I have no idea what context Anne Bishop had in mind when she made this statement, but all I know is I relate to it quite well. Yesterday I went out to lunch with a friend. As I pulled up to the restaurant, I noticed a car behind me. Literally he stopped right behind me and when I turned around to park, he followed me as well. I made note of it but since I was going into the restaurant, it wasn't a safety concern for me. However, once in the restaurant, the man in the car behind me was also having lunch at the restaurant. He even stopped me at the front desk of the restaurant to ask me an INNOCENT question! He told me he noticed my St. Stephen's and St. Agnes school sticker on my car window. Again, all very innocent. His next question was also quite natural................ do you have a child who goes to St. Stephen's? How could such an innocent question be so complicated to answer? Or as Bishop's quote points out, maybe one shouldn't ask a question unless one is mature enough to appreciate whatever the response could be.

I remember MANY, MANY questions like this that were posed to me soon after Mattie died. They seemed to happen SO often during the that first year. Or maybe they seemed to happen frequently because the pain and grief were SO raw! I don't know. However after the first, somehow the questions stopped. Even from strangers! I am not sure what that means, do I not look like a mom now? Is that why I am no longer asked about whether I have a child or family?! I recall people asking me all the time in that first year, even for example the grocery store clerk. I remember while checking out at the super market, the clerk saw Mattie's photo in my wallet and said he was adorable and wanted to know his age. During the first year, depending upon how I was feeling that day, I would answer questions about Mattie differently. Sometimes I just let them go and did not answer and some times I simply was angry and confrontational and probably let a few people have it with my honesty. I was never mean spirited, but honest. Honesty can be hard to digest sometimes!

Now being four years since Mattie's death, I must admit that yesterday's question took me aback! Since the man who asked the question seemed like a nice fellow, who really just wanted me to know that he was a St. Stephen's graduate, I figured I would spare him the drama and the details of my life. Instead, I literally said to him, "my son used to go to St.

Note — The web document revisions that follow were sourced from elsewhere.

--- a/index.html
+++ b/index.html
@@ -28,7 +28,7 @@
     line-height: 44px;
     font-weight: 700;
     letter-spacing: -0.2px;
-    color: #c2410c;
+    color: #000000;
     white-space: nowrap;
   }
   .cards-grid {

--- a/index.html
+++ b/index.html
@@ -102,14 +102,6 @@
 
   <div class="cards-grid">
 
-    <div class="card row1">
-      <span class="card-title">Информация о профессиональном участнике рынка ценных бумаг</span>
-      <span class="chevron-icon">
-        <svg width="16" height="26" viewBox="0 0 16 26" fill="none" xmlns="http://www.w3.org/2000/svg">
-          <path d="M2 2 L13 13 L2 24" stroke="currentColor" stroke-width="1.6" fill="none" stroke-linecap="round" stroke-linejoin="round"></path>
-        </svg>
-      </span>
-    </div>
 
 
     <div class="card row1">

Stephen's and yes it is a great school." He then went on to his lunch and of course I am still pondering his innocent question today. Answering questions is challenging for a grieving parent because with time, you learn two things..... first talking about one's loss and child helps regardless of how long it has been since the death occurred but second, others hearing about the loss of a child can produce all sorts of reactions. In fact, at times some of the reactions we hear can be so hurtful and insensitive that it prevents us from doing exactly what we need to do..... which is to remember our child with others.